Parimenti infondata è l'altra censura relativa a un preteso contrasto tra l'art. 76 del decreto e l'art. 2 della legge di delega.

Si sostiene ai riguardo nelle ordinanze che, mentre quest'ultima disposizione stabiliva che il decreto avrebbe dovuto indicare "le aggiunte e i trattamenti consentiti e quelli che potranno essere di volta in volta consentiti" nel corso della produzione e conservazione dei vini, il decreto nulla avrebbe disposto, quanto meno in ordine ai trattamenti eventualmente da consentirsi in via eccezionale.
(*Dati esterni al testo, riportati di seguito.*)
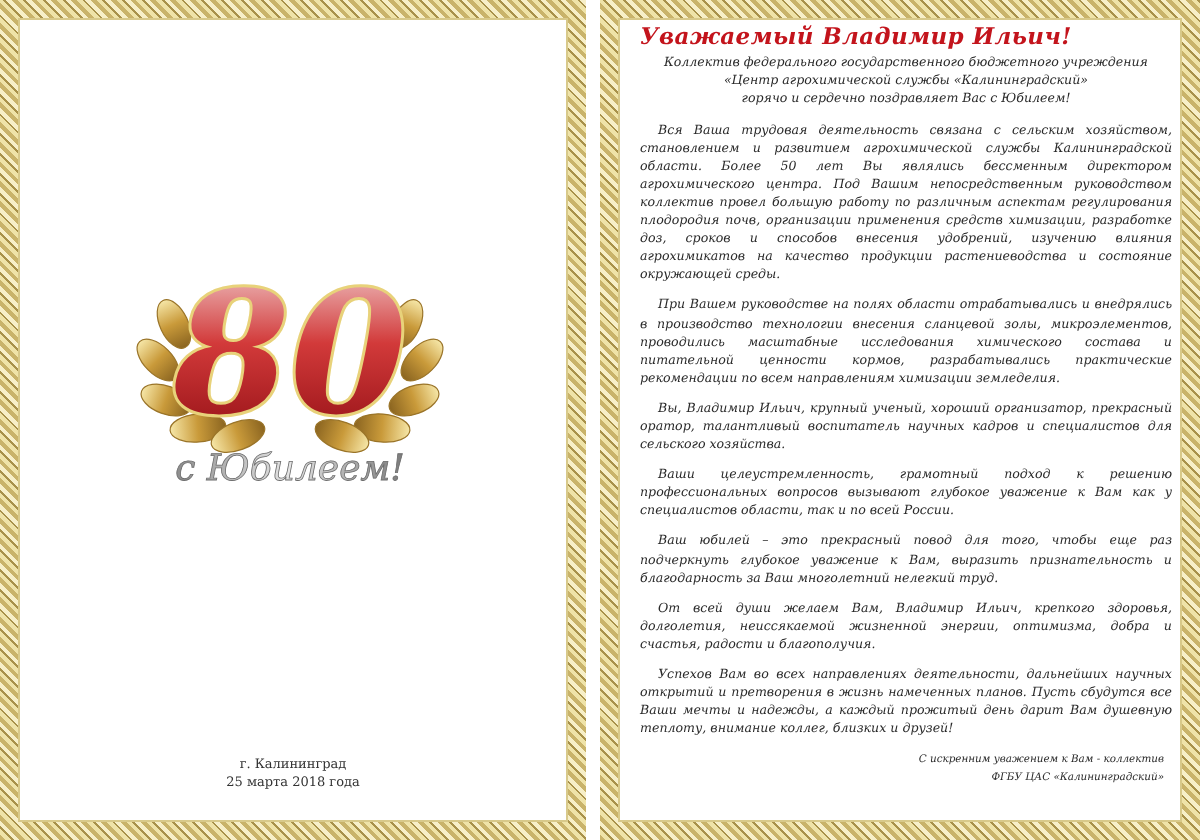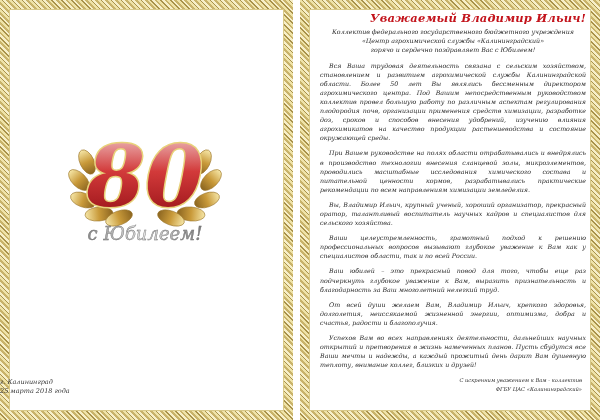"Уважаемый Владимир Ильич!" .title { text-align: right -> left }
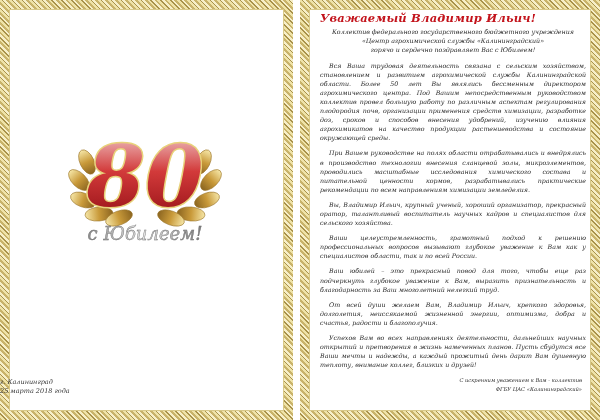"г. Калининград" .city-date { font-style: italic -> none; text-align: left -> center }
Ma un tale assunto è chiaramente resistito dal testo stesso della normativa contenuta nel decreto. Dispone infatti in proposito l'art. 5 n. 2 del decreto che il Ministro per l'agricoltura e foreste, di concerto con quelli per l'industria e il commercio e per la sanità, è autorizzato a consentire tutti gli altri trattamenti ed aggiunte di volta in volta riconosciuti rispondenti a criteri di razionale tecnica enologica ed a procedere "in relazione a nuove acquisizioni tecnico-scientifiche ed igienico - sanitarie, all'aggiornamento dei trattamenti e delle aggiunte previste" nello stesso articolo.

PER QUESTI MOTIVI

LA CORTE COSTITUZIONALE

dichiara non fondate le questioni di legittimità costituzionale dell'art. 76, comma primo, del D.P.R. 12 febbraio 1965, n. 162 (sulla repressione delle frodi nella preparazione e nel commercio dei mosti, vini e aceti) proposte con le ordinanze in epigrafe dei tribunali di Vicenza, Trani, Alba e Firenze, in riferimento all'art. 76 della Costituzione.

Così deciso in Roma, nella sede della Corte costituzionale, Palazzo della Consulta, il 12 gennaio 1971.

Giuseppe BRANCA - Michele FRAGALI - Costantino MORTATI - Giuseppe CHIARELLI - Giuseppe VERZÌ - Giovanni Battista BENEDETTI - Francesco Paolo BONIFACIO - Luigi OGGIONI - Angelo DE MARCO - Ercole ROCCHETTI - Enzo CAPALOZZA - Vincenzo Michele TRIMARCHI - Vezio CRISAFULLI - Nicola REALE - Paolo ROSSI

 

Depositata in cancelleria il 20 gennaio 1971.